The list of errors keeps growing from just a single still.
It also says the man is prone and restrained where the image clearly shows he is lying in a supine and restrained position.
He's also laying supine, not prone.
Oh shit and they didn’t even mention the thread count of his t-shirt. How can these journalists miss “the” real important details?
If they can't get that simple distinction correct, what does that say about the rest of their reporting?
It's a distinction without meaningful difference. Yes, a revolver is very different from a semi-auto pistol. Yay, congrats on being factually correct. Are they both lethal devices that can misfire/accidentally fire/easily be fired with a trigger pull? Because THAT is the point of the article.
If none of the facts need to be correct except that police pointed a gun at someone's head, why read the other 2000+ words in the article?
Where did I say none of the facts need to be correct?
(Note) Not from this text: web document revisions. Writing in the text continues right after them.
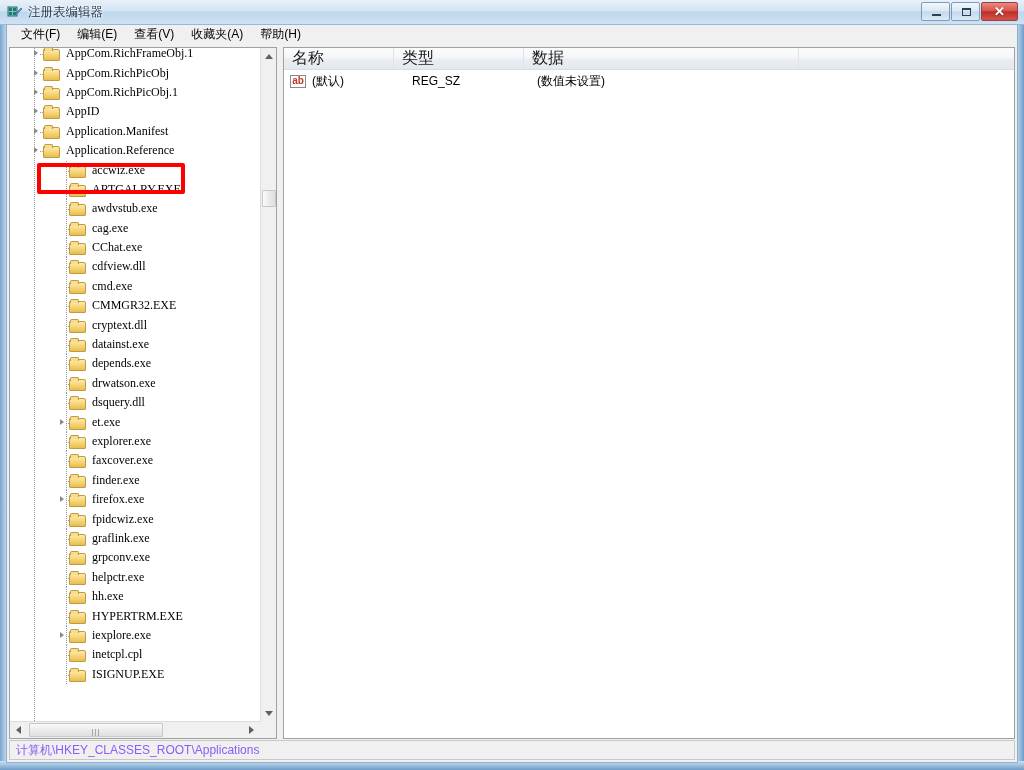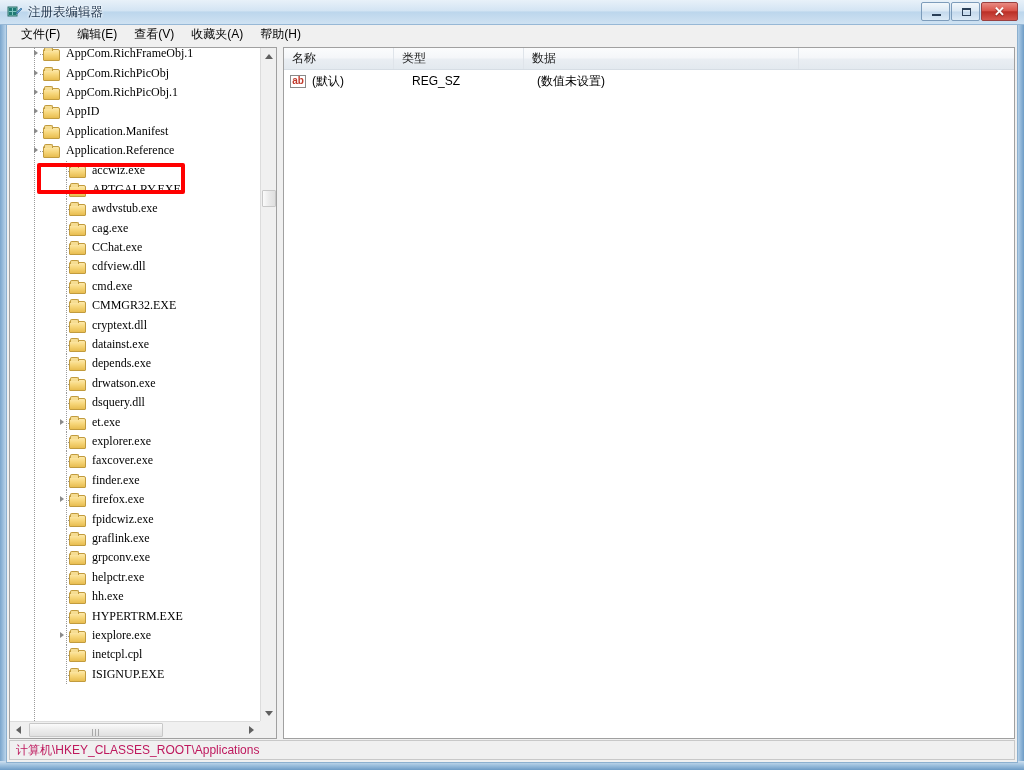--- a/index.html
+++ b/index.html
@@ -265,21 +265,21 @@
   #list-header {
     position: absolute; left: 0; top: 0;
     width: 730px; height: 22px;
     background: linear-gradient(to bottom, #fbfcfd 0%, #f4f6f9 48%, #eaeef3 52%, #e3e9ef 100%);
     border-bottom: 1px solid #d6dde4;
     display: flex;
   }
   .col-head {
     position: relative;
     height: 21px;
-    font-size: 12px; color: #1a1a1a;
+    font-size: 16px; color: #1a1a1a;
     display: flex; align-items: center;
     padding-left: 8px;
     border-right: 1px solid #dfe4ea;
     cursor: default;
     white-space: nowrap;
   }
   #list-body { position:absolute; left:0; top:22px; width:730px; }
   .list-row {
     height: 22px;
     display: flex; align-items: center;
@@ -304,21 +304,21 @@
   .cell-data { width: 380px; white-space: nowrap; }
 
   
   #statusbar {
     position: absolute; left: 2px; bottom: 2px;
     width: 1006px; height: 20px;
     background: #f0f0f0;
     border: 1px solid #c8c8c8;
     display: flex; align-items: center;
     padding-left: 6px;
-    font-size: 12px; color: #be185d;
+    font-size: 12px; color: #8b5cf6;
     white-space: nowrap;
   }
 
   
   #annotation-rect {
     position: absolute;
     left: 37px; top: 163px;
     width: 148px; height: 31px;
     border: 4px solid #ff0000;
     border-radius: 2px;

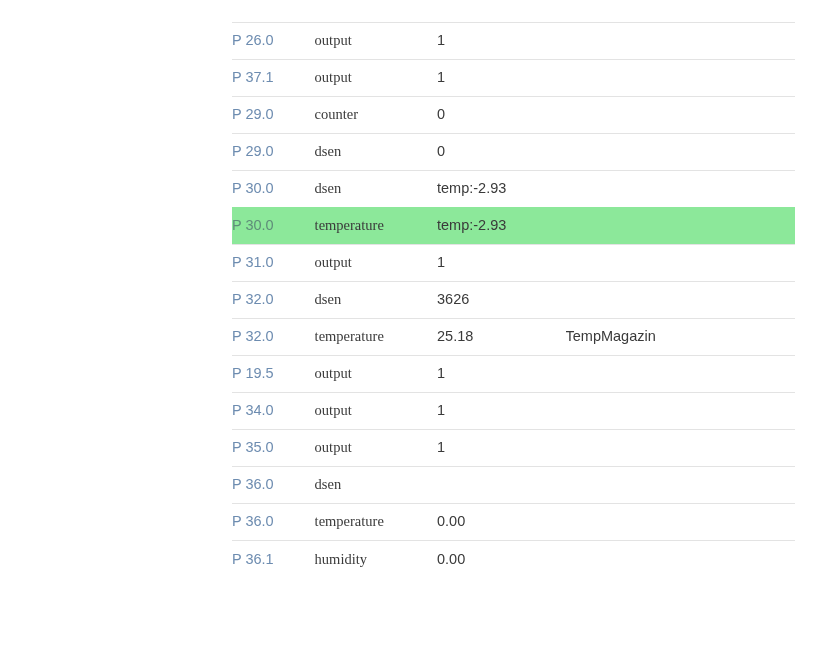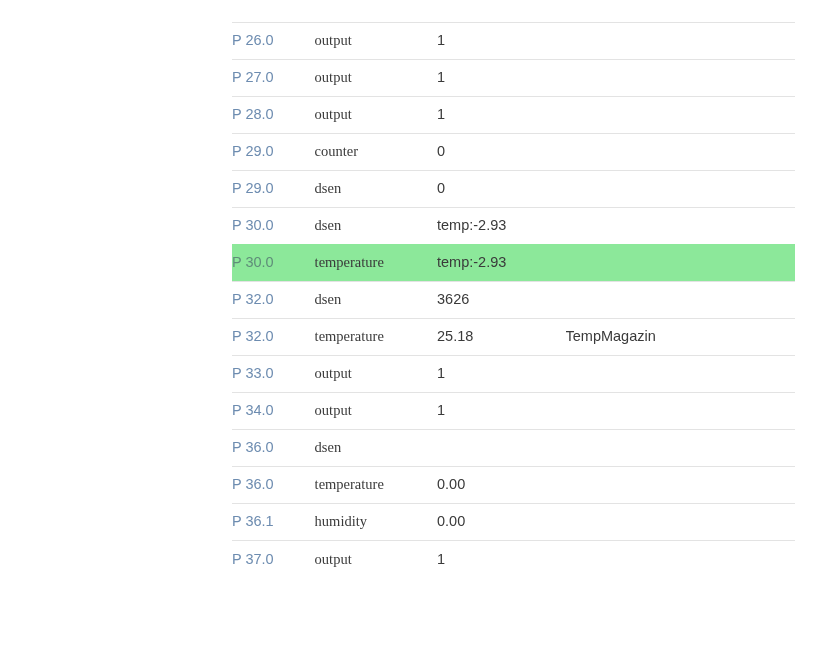--- a/index.html
+++ b/index.html
@@ -91,27 +91,21 @@
             <td class="col-value">1</td>
             <td class="col-extra"></td>
           </tr>
           <tr>
             <td class="col-task"><a class="task-link">P 26.0</a></td>
             <td class="col-name">output</td>
             <td class="col-value">1</td>
             <td class="col-extra"></td>
           </tr>
           <tr>
-            <td class="col-task"><a class="task-link">P 27.0</a></td>
-            <td class="col-name">output</td>
-            <td class="col-value">1</td>
-            <td class="col-extra"></td>
-          </tr>
-          <tr>
-            <td class="col-task"><a class="task-link">P 28.0</a></td>
+            <td class="col-task"><a class="task-link">P 37.1</a></td>
             <td class="col-name">output</td>
             <td class="col-value">1</td>
             <td class="col-extra"></td>
           </tr>
           <tr>
             <td class="col-task"><a class="task-link">P 29.0</a></td>
             <td class="col-name">counter</td>
             <td class="col-value">0</td>
             <td class="col-extra"></td>
           </tr>
@@ -127,39 +121,51 @@
             <td class="col-value">temp:-2.93</td>
             <td class="col-extra"></td>
           </tr>
           <tr class="row-highlight">
             <td class="col-task"><a class="task-link">P 30.0</a></td>
             <td class="col-name">temperature</td>
             <td class="col-value">temp:-2.93</td>
             <td class="col-extra"></td>
           </tr>
           <tr>
+            <td class="col-task"><a class="task-link">P 31.0</a></td>
+            <td class="col-name">output</td>
+            <td class="col-value">1</td>
+            <td class="col-extra"></td>
+          </tr>
+          <tr>
             <td class="col-task"><a class="task-link">P 32.0</a></td>
             <td class="col-name">dsen</td>
             <td class="col-value">3626</td>
             <td class="col-extra"></td>
           </tr>
           <tr>
             <td class="col-task"><a class="task-link">P 32.0</a></td>
             <td class="col-name">temperature</td>
             <td class="col-value">25.18</td>
             <td class="col-extra">TempMagazin</td>
           </tr>
           <tr>
-            <td class="col-task"><a class="task-link">P 33.0</a></td>
+            <td class="col-task"><a class="task-link">P 19.5</a></td>
             <td class="col-name">output</td>
             <td class="col-value">1</td>
             <td class="col-extra"></td>
           </tr>
           <tr>
             <td class="col-task"><a class="task-link">P 34.0</a></td>
+            <td class="col-name">output</td>
+            <td class="col-value">1</td>
+            <td class="col-extra"></td>
+          </tr>
+          <tr>
+            <td class="col-task"><a class="task-link">P 35.0</a></td>
             <td class="col-name">output</td>
             <td class="col-value">1</td>
             <td class="col-extra"></td>
           </tr>
           <tr>
             <td class="col-task"><a class="task-link">P 36.0</a></td>
             <td class="col-name">dsen</td>
             <td class="col-value"></td>
             <td class="col-extra"></td>
           </tr>
@@ -168,22 +174,16 @@
             <td class="col-name">temperature</td>
             <td class="col-value">0.00</td>
             <td class="col-extra"></td>
           </tr>
           <tr>
             <td class="col-task"><a class="task-link">P 36.1</a></td>
             <td class="col-name">humidity</td>
             <td class="col-value">0.00</td>
             <td class="col-extra"></td>
           </tr>
-          <tr>
-            <td class="col-task"><a class="task-link">P 37.0</a></td>
-            <td class="col-name">output</td>
-            <td class="col-value">1</td>
-            <td class="col-extra"></td>
-          </tr>
         </tbody>
     </table>
   </div>
 </div>
 
 </body></html>

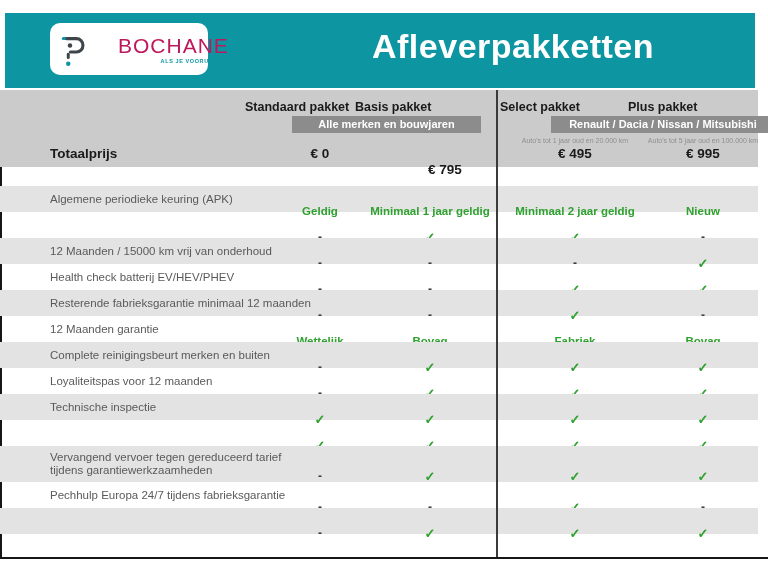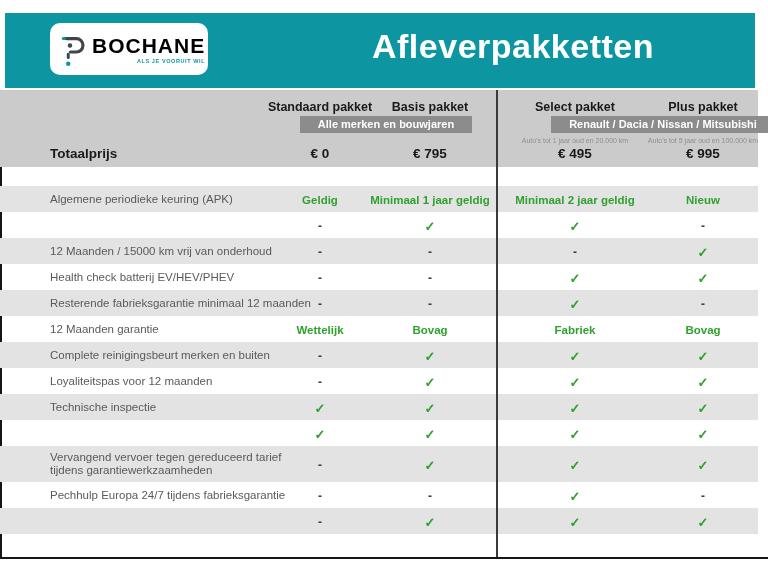--- a/index.html
+++ b/index.html
@@ -14,75 +14,75 @@
     background:#0d96a1;z-index:1;
   }
   .logo-card{
     position:absolute;left:45px;top:10px;width:158px;height:52px;
     background:#ffffff;border-radius:10px;
     display:flex;align-items:center;padding:0 10px;box-sizing:border-box;
   }
   .logo-icon{flex:0 0 auto;margin-right:6px;}
   .logo-textwrap{display:flex;flex-direction:column;align-items:flex-end;}
   .logo-name{
-    font-size:21px;font-weight:700;color:#000000;letter-spacing:1px;line-height:22px;
+    font-size:21px;font-weight:400;color:#be185d;letter-spacing:1px;line-height:22px;margin-left:26px;
   }
   .logo-tagline{
     font-size:5.5px;font-weight:700;color:#0d96a1;letter-spacing:0.6px;margin-top:1px;
   }
   .page-title{
     position:absolute;left:260px;top:14px;width:496px;margin:0;
     text-align:center;color:#ffffff;font-size:34px;font-weight:700;
     letter-spacing:0.5px;
   }
   
   .left-strip{position:absolute;left:0;top:90px;width:2px;height:467px;background:#161616;z-index:0;}
   .col-divider{position:absolute;left:496px;top:90px;width:2px;height:467px;background:#3a3a3a;z-index:3;}
   .bottom-border{position:absolute;left:0;top:557px;width:768px;height:2px;background:#161616;z-index:3;}
   
   .band{
     position:absolute;left:0;top:90px;width:758px;height:77px;
     background:#cbcbcb;z-index:1;
   }
   .pkg-name{
-    position:absolute;top:10px;width:150px;text-align:center;
+    position:absolute;top:10px;width:150px;text-align:left;
     font-size:12.5px;font-weight:700;color:#1a1a1a;
   }
   .pn1{left:245px;} .pn2{left:355px;} .pn3{left:500px;} .pn4{left:628px;}
   .banner{
     position:absolute;top:26px;height:17px;background:#8c8c8c;
     color:#ffffff;font-size:11px;font-weight:700;text-align:center;line-height:17px;
   }
-  .banner-left{left:300px;width:172px;}
+  .banner-left{left:292px;width:189px;}
   .banner-right{left:551px;width:224px;}
   .pkg-note{
     position:absolute;top:47px;width:150px;text-align:center;
     font-size:7px;color:#8f8f8f;
   }
   .note3{left:500px;} .note4{left:628px;}
   .totaal-label{
     position:absolute;left:50px;top:56px;font-size:13.5px;font-weight:700;color:#1a1a1a;
   }
   .price{
     position:absolute;top:56px;width:150px;text-align:center;
     font-size:13.5px;font-weight:700;color:#1a1a1a;
   }
-  .pr1{left:245px;} .pr2{left:355px;} .pr3{left:500px;} .pr4{left:628px;}
+  .pr1{left:245px;} .pr2{left:370px;margin-top:16px;} .pr3{left:500px;} .pr4{left:628px;}
   
   #rows{position:absolute;left:0;top:186px;width:758px;z-index:1;}
   .row{position:relative;width:758px;height:26px;}
   .row.tall{height:36px;}
   .row.shaded{background:#e3e3e3;}
   .row.plain{background:transparent;}
   .row-label{
     position:absolute;left:50px;top:50%;transform:translateY(-50%);
     font-size:11.5px;color:#5a5a5a;line-height:13px;white-space:nowrap;
   }
   .cell{
-    position:absolute;top:1px;height:100%;width:150px;
+    position:absolute;top:12px;height:100%;width:150px;
     display:flex;align-items:center;justify-content:center;
   }
   .c1{left:245px;} .c2{left:355px;} .c3{left:500px;} .c4{left:628px;}
   .cell.check{color:#2fa12f;font-size:13px;font-weight:700;}
   .cell.dash{color:#3c3c3c;font-size:12px;font-weight:700;}
   .cell.text-val{color:#2fa12f;font-size:11.5px;font-weight:700;white-space:nowrap;}
 </style>
 </head>
 <body>
 

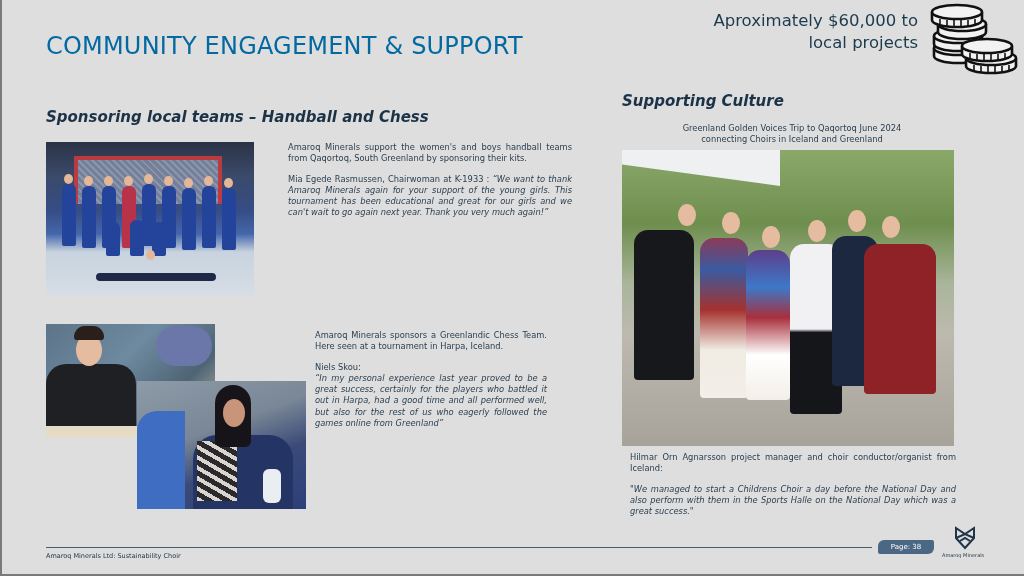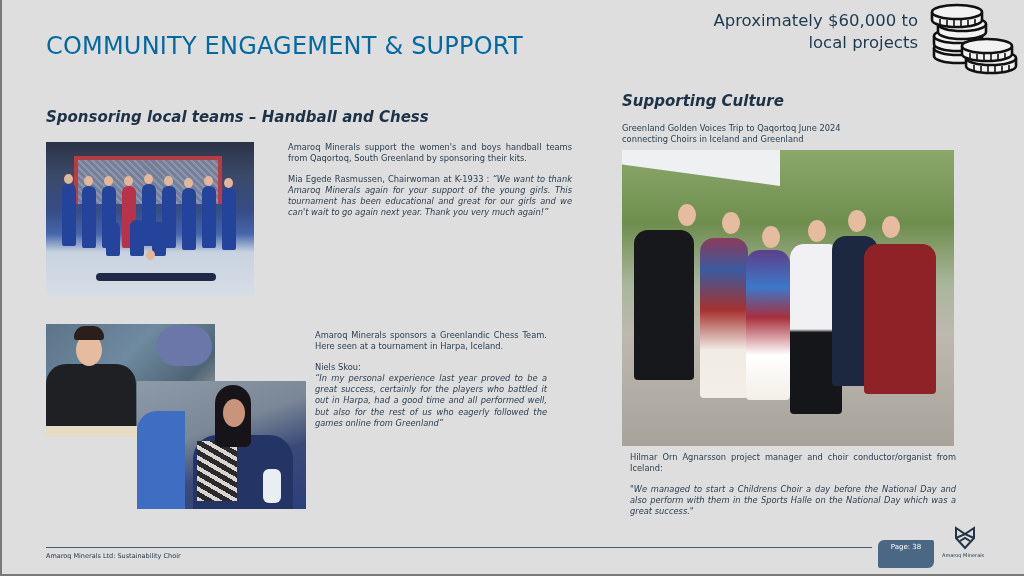--- a/index.html
+++ b/index.html
@@ -53,21 +53,21 @@
          background: linear-gradient(160deg,#8d9aa8 0%, #7a8796 40%, #3a4a78 65%, #2c3f7a 100%); }
   
   .cu { left: 620px; top: 150px; width: 332px; height: 296px;
         background: linear-gradient(180deg,#8aa86a 0%, #6e8e4e 25%, #a9b59a 45%, #bdb9ae 62%, #a7a39b 100%); }
   .cu .tent { position:absolute; left:0; top:0; width:158px; height:36px; background:#eef0f2; clip-path: polygon(0 0,100% 0,100% 100%,0 40%); }
   .figure { position:absolute; border-radius: 14px 14px 4px 4px; }
   .face { position:absolute; width:18px; height:22px; border-radius:50%; background:#e6bca0; }
   .footer-line { position:absolute; left:44px; top:547px; width:826px; height:1px; background:#4a5b6a; }
   .footer-text { position:absolute; left:44px; top:552px; font-size:6.5px; color:#24384a; }
   .page-badge {
-    position:absolute; left:876px; top:540px; width:56px; height:28px;
+    position:absolute; left:876px; top:540px; width:56px; height:14px;
     background:#4a6784; color:#fff; font-size:7px; line-height:14px; text-align:center;
     border-radius: 6px 2px 6px 2px;
   }
   .logo { position:absolute; left:951px; top:526px; width:24px; height:24px; }
   .logo-text { position:absolute; left:940px; top:552px; font-size:5px; color:#24384a; white-space:nowrap; }
 </style>
 </head>
 <body>
 
 <div class="page">
@@ -174,21 +174,21 @@
   </div>
 
   <div class="para" style="left:313px; top:330px; width:232px;">
     <p>Amaroq Minerals sponsors a Greenlandic Chess Team.  Here seen at a tournament in Harpa, Iceland.</p>
     <div>Niels Skou:</div>
     <div class="q">“In my personal experience last year proved to be a great success, certainly for the players who battled it out in Harpa, had a good time and all performed well, but also for the rest of us who eagerly followed the games online from Greenland”</div>
   </div>
 
   <h2 class="section-h" style="left:620px; top:92px;">Supporting Culture</h2>
 
-  <div class="para" style="left:620px; top:123px; width:340px; text-align:left;">
+  <div class="para" style="left:620px; top:123px; width:340px; text-align:center;">
     <div>Greenland Golden Voices Trip to Qaqortoq June 2024</div>
     <div>connecting Choirs in Iceland and Greenland</div>
   </div>
 
   <div class="photo cu">
     <div class="tent"></div>
 
     <div class="figure" style="left:12px;top:80px;width:60px;height:150px;background:#17181c;"></div>
     <div class="face" style="left:56px;top:54px;"></div>
     <div class="figure" style="left:78px;top:88px;width:48px;height:160px;background:linear-gradient(180deg,#8b3b5a 0%,#3a5aa0 20%,#a5322e 45%,#f0ece4 70%,#f3efe8 100%);"></div>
Nowhere, that's where.
The important stuff needs to be clear, but the type of gun is not nearly as important as the fact the guy was restrained on the ground with a gun (any type of gun) to his head. Other facts that are more important than the type of gun are what led up to the events, whether the guy was still armed but only restrained, the color of the individuals in question, etc. The type of gun is so far down the list of details that need to be correct that I wouldn't even expect it to be mentioned other than "gun."
Also, even more important is the fact the story had the correct type of gun, only the title (not written by the journalist) is incorrect.
If they get one "unimportant" fact wrong, then why should I trust the "important" facts?
If a journalist can't get the basic fact of revolver vs Glock right, what other basic facts have they misrepresented?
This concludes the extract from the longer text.